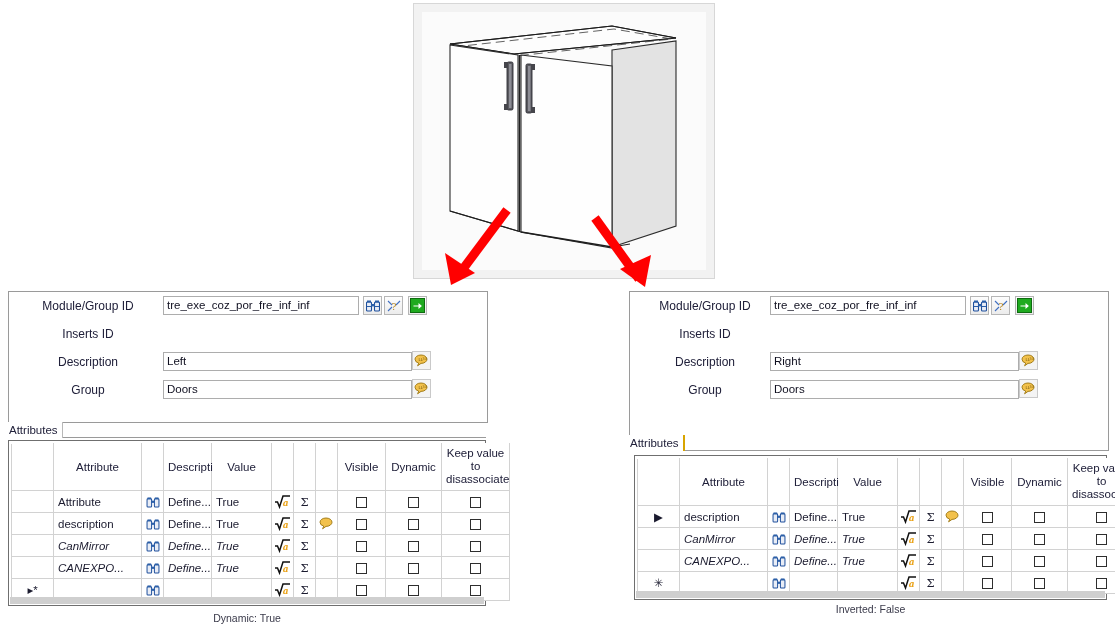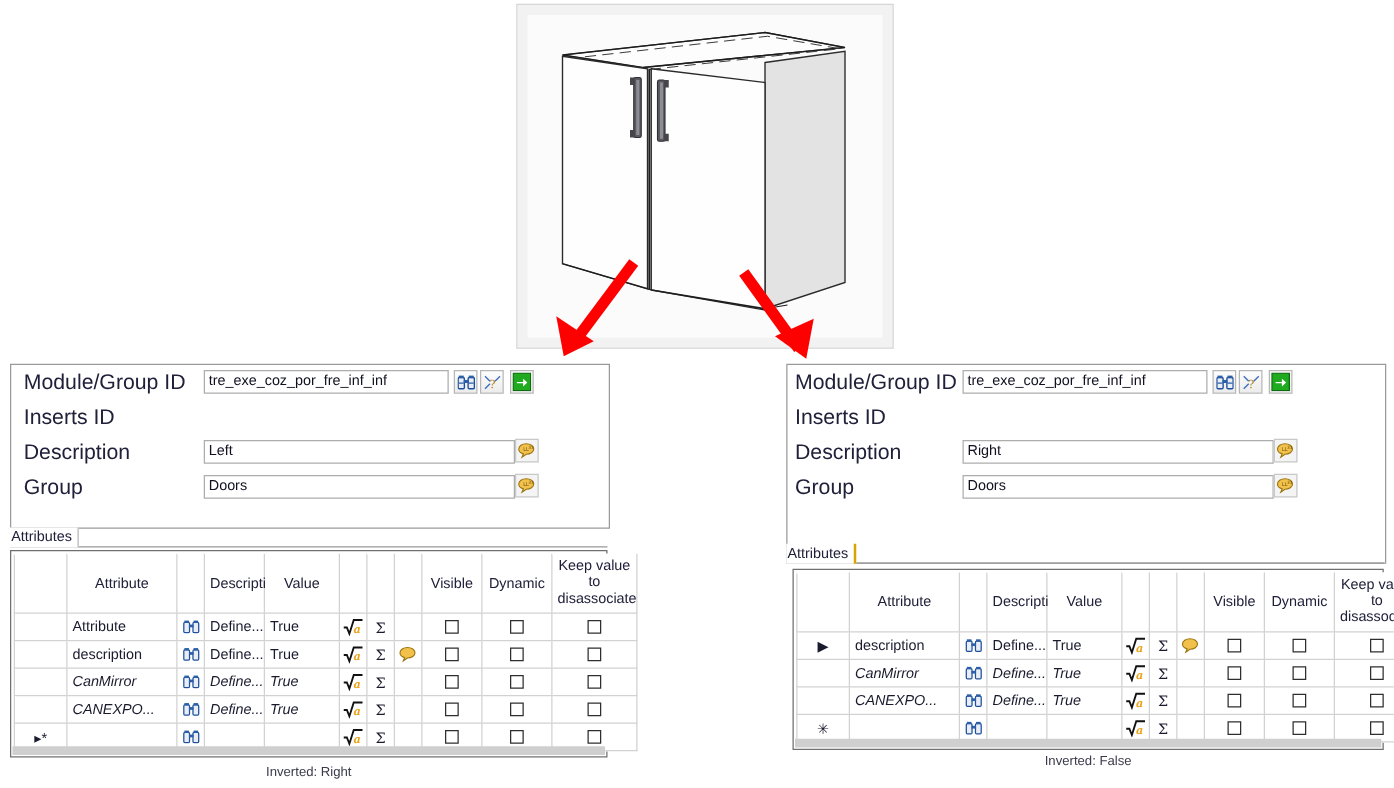--- a/index.html
+++ b/index.html
@@ -23,7 +23,7 @@
   .panel-left{left:8px;top:291px;width:478px;height:130px;}
   .panel-right{left:629px;top:291px;width:478px;height:158px;}
   .flabel{
-    position:absolute;text-align:left;font-size:17px;color:#20203a;
+    position:absolute;text-align:center;font-size:12px;color:#20203a;
     line-height:20px;white-space:nowrap;
   }
   .finput{

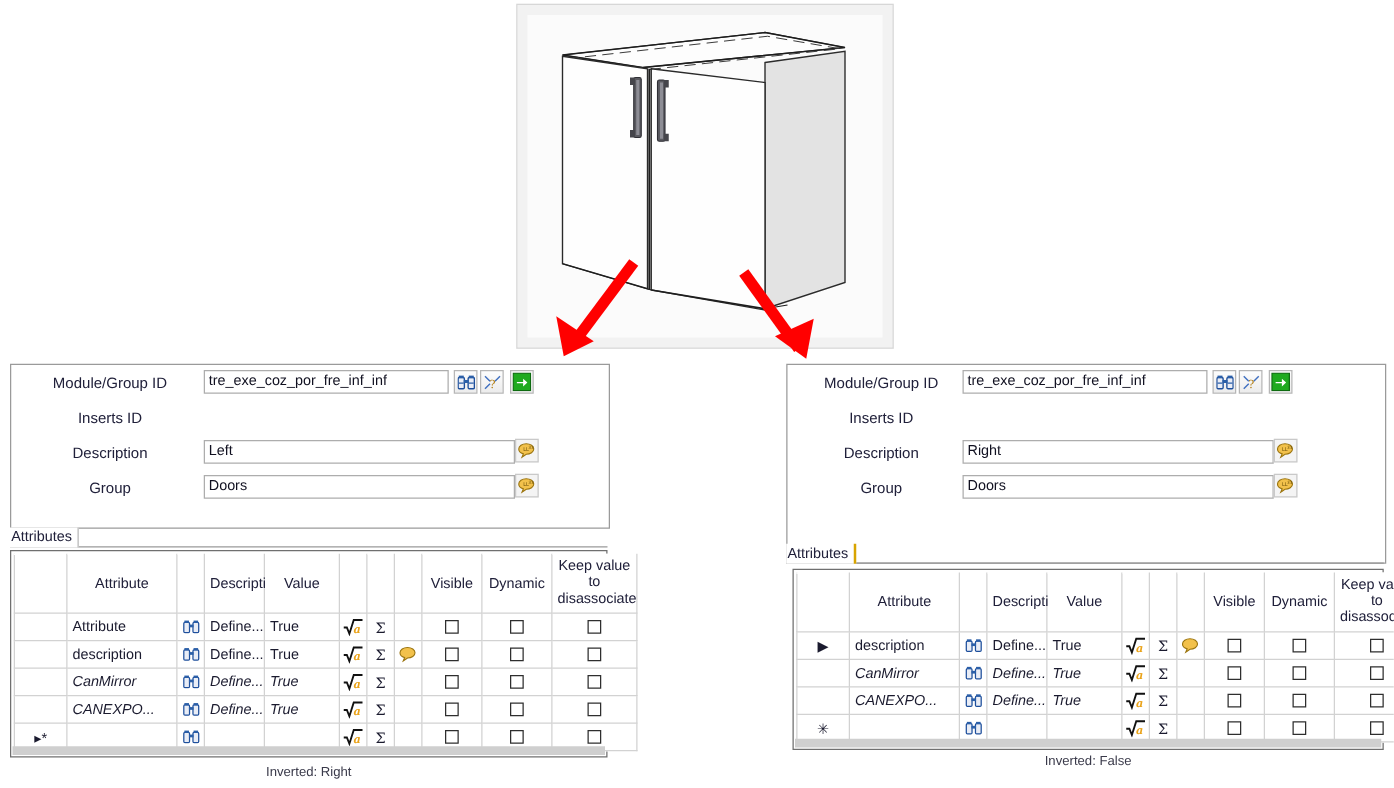--- a/index.html
+++ b/index.html
@@ -369,7 +369,7 @@
   <div class="gscroll"></div>
 </div>
 
-<div class="status" style="left:8px;top:612px;width:478px;">Inverted: Right</div>
+<div class="status" style="left:8px;top:612px;width:478px;">Dynamic: True</div>
 
 <div class="panel panel-right">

____

Task requirements: The records above should be reproduced exactly, with no pictures included.

Answer below:
--- a/index.html
+++ b/index.html
@@ -23,7 +23,7 @@
   .panel-left{left:8px;top:291px;width:478px;height:130px;}
   .panel-right{left:629px;top:291px;width:478px;height:158px;}
   .flabel{
-    position:absolute;text-align:left;font-size:17px;color:#20203a;
+    position:absolute;text-align:center;font-size:12px;color:#20203a;
     line-height:20px;white-space:nowrap;
   }
   .finput{

--- a/index.html
+++ b/index.html
@@ -369,7 +369,7 @@
   <div class="gscroll"></div>
 </div>
 
-<div class="status" style="left:8px;top:612px;width:478px;">Inverted: Right</div>
+<div class="status" style="left:8px;top:612px;width:478px;">Dynamic: True</div>
 
 <div class="panel panel-right">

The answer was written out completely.